(The following article by Joshua Robin was posted on the Newsday website on December 14.)
NEW YORK — Weighing track workers’ safety against minimizing delays, the MTA has yet to determine how fast automated trains are to run when they begin service next year.
At issue is whether slower train speeds, which help prevent collisions with workers but trigger delays and sap revenues, should be enforced when certain types of workers are on the tracks, according to interviews with transit officials and employees as well as an internal report on the disagreement obtained by Newsday.
The automated system, called Communication-Based Train Control, will begin on a section of the L in the first quarter of next year between Broadway Junction in East New York and Rockaway Parkway in Canarsie. New York will join several other cities — such as Washington, San Francisco and London — with automated transit systems. The AirTrain serving Kennedy Airport is also computer-run.
Plans now call for the automated L trains to run at the slower speeds only while large, stationary clusters of crews are on the tracks.
Maintaining those low speeds while workers roam larger areas raises more problems, the report states. Pinpointing those workers’ exact locations is often difficult, and would require limiting speeds over a long stretch of track.

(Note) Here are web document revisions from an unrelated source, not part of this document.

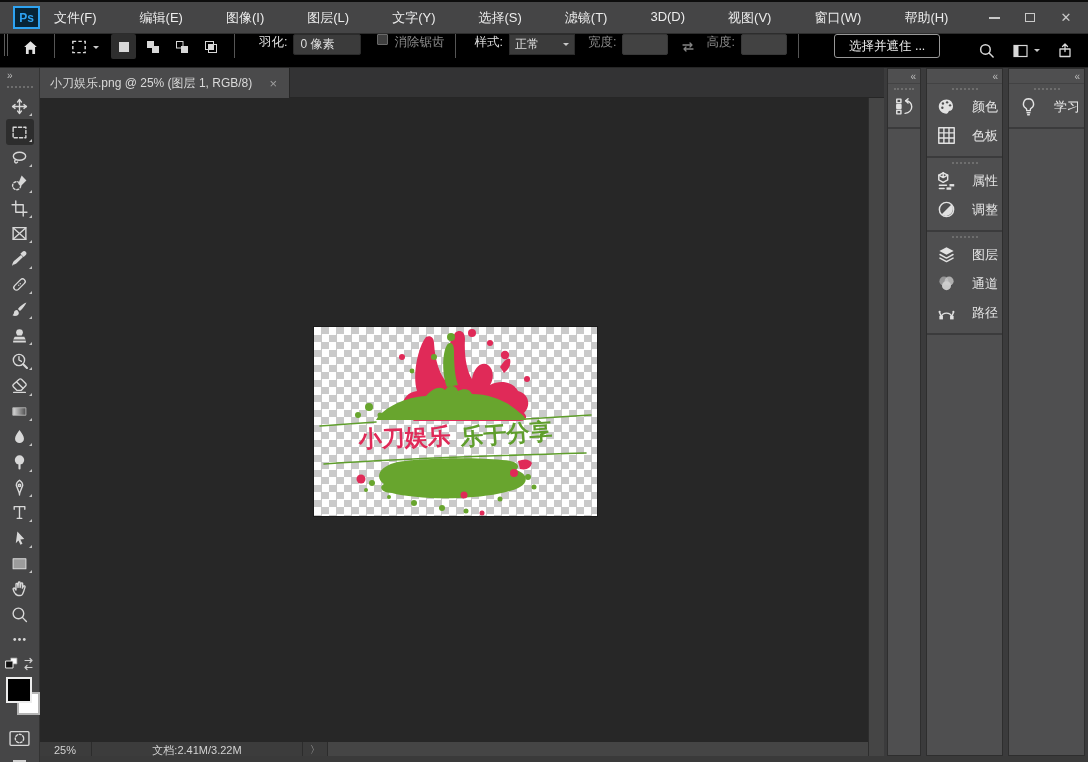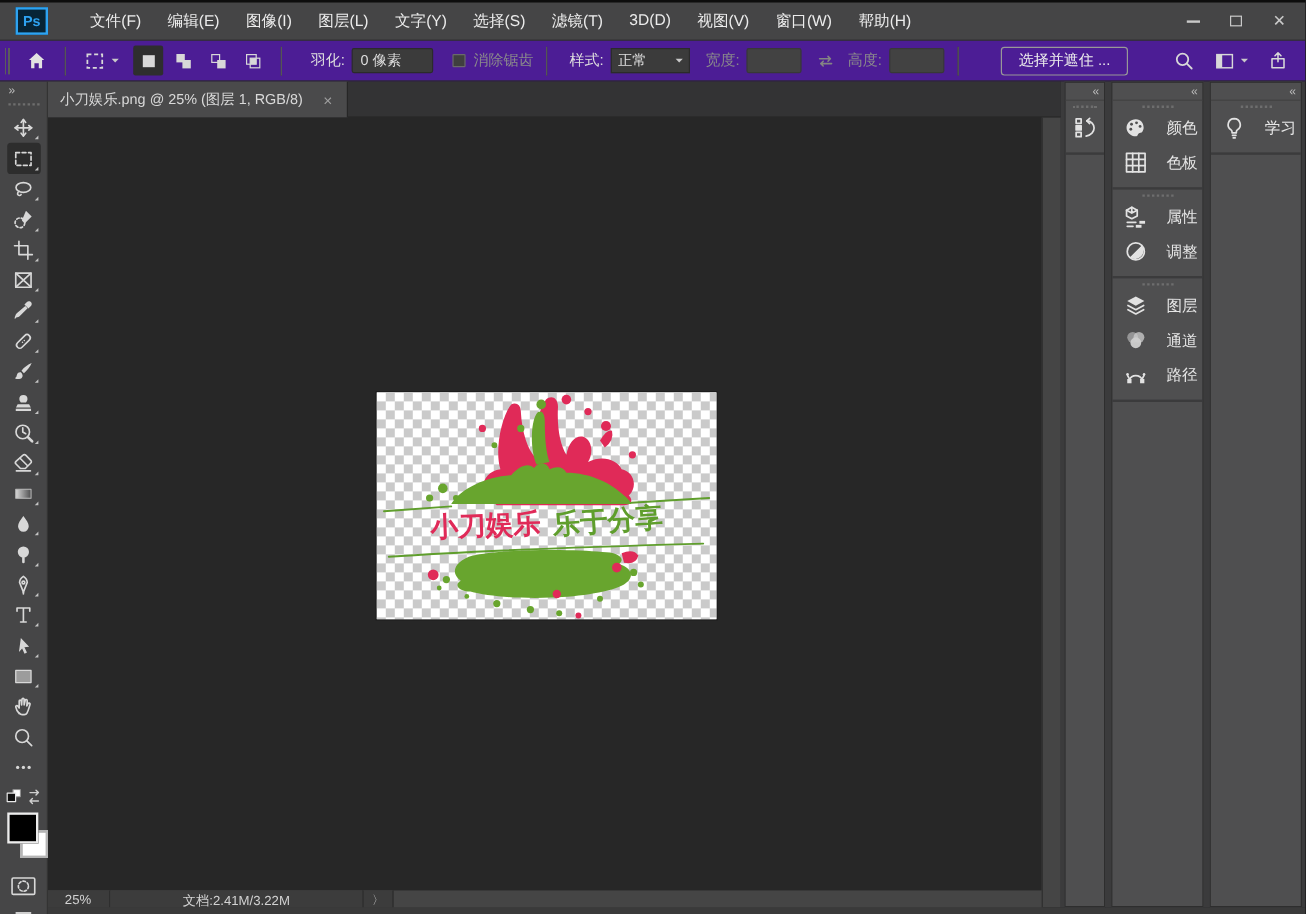--- a/index.html
+++ b/index.html
@@ -14,7 +14,7 @@
   .ps-logo { margin-left:13px; width:27px; height:23px; background:#072436; border:2px solid #2ea3f2;
              border-radius:0; color:#2ea3f2; font-weight:bold; font-size:12px;
              display:flex; align-items:center; justify-content:center; cursor:default; }
-  .menus { display:flex; gap:22px; margin-left:35px; color:#ececec; font-size:13px; }
+  .menus { display:flex; gap:43px; margin-left:14px; color:#ececec; font-size:13px; }
   .mi { cursor:default; white-space:nowrap; }
   .win-controls { margin-left:auto; display:flex; margin-right:4px; }
   .wc { width:36px; height:24px; display:flex; align-items:center; justify-content:center; color:#c9c9c9; }

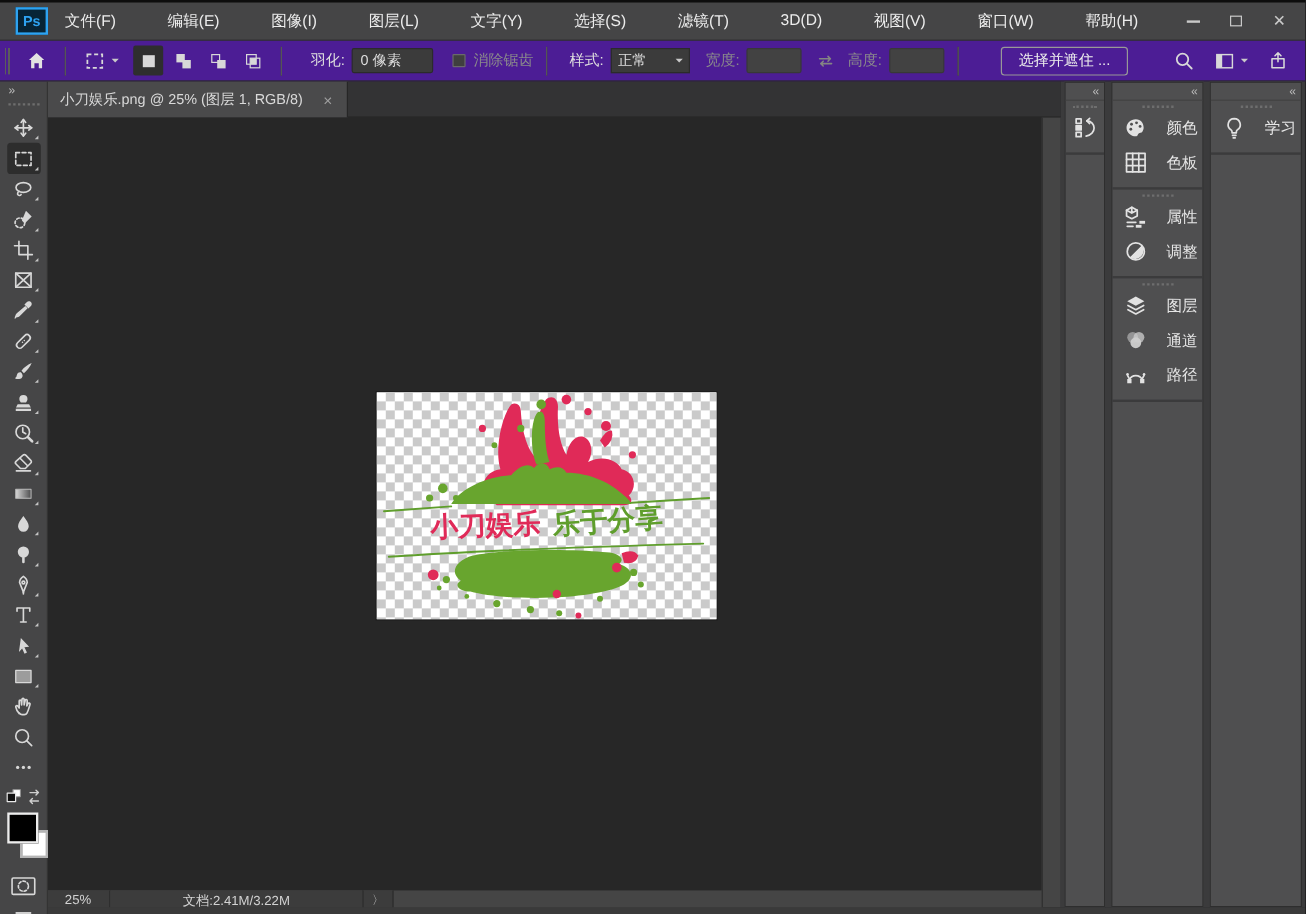--- a/index.html
+++ b/index.html
@@ -23,8 +23,8 @@
   .wc-close { font-size:13px; }
 
   
-  .optionsbar { position:absolute; left:0; top:32px; right:0; height:34px; background:#4c1d95;
-                border-bottom:1px solid #262626; display:flex; align-items:center; font-size:12.5px; color:#dedede; }
+  .optionsbar { position:absolute; left:0; top:32px; right:0; height:34px; background:#000000;
+                border-bottom:1px solid #262626; display:flex; font-size:12.5px; color:#dedede; }
   .osep { width:1px; height:24px; background:#383838; border-right:1px solid #555; margin:0 11px; }
   .obtn { display:flex; align-items:center; justify-content:center; height:26px; padding:0 4px; border-radius:2px; }
   .obtn svg { display:block; }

According to a consultant cited in the report, the scenario would drain at least 1 percent of revenue running time. “Systemwide, this translates to 20,000 additional revenue train hours or $2.8 million in increased costs,” the report states.
The limited speed would “provide an additional layer of safety,” it continues, “but at the expense of increased running time, operating costs and poorer-on-time performance.”
Leaders in Rapid Transit Operations — supervisors charged with running the subways — argue for allowing the higher speeds. They say roaming workers could be protected by simply switching off automatic train operations when the crews are on the track. That would alert train operators who take over from the computer that personnel are on the track, but it would not require them to observe the lower speeds at all times.
Opposing them are leaders from Maintenance of Way, who are charged with maintaining the tracks, and NYC Transit’s Office of System Safety, who view a 10 mph speed limit as essential. Trains average about 45 mph.
Track inspectors, who are not part of the MTA leadership, also are bitterly opposed to any talk of allowing normal speeds — and are seen as highly suspicious of the automated system entirely. Working in small packs, even with flags and lights, sometimes fails to attract conductors’ attention before its too late, they say.
“Every track worker or track inspector can tell you so many stories about how many times they almost got hit,” said Pat Lynch, a track inspector for 22 years. The debate takes on renewed urgency as a track maintenance worker, Harold Dozier, 54, of Canarsie, who was fixing a third rail in Brooklyn yesterday, was struck and killed by a non-automated B train. The maintenance worker is the 21st subway employee to be killed while working on the tracks over the past 20 years, according to Local 100 of the Transport Workers Union.
Charles Seaton, a spokesman for NYC Transit, declined to comment on specifics of the report. He said that the debate outlined in it is “part of the process that will create an extremely safe running railroad.”
The issues outlined in the report have yet to be resolved, Seaton added.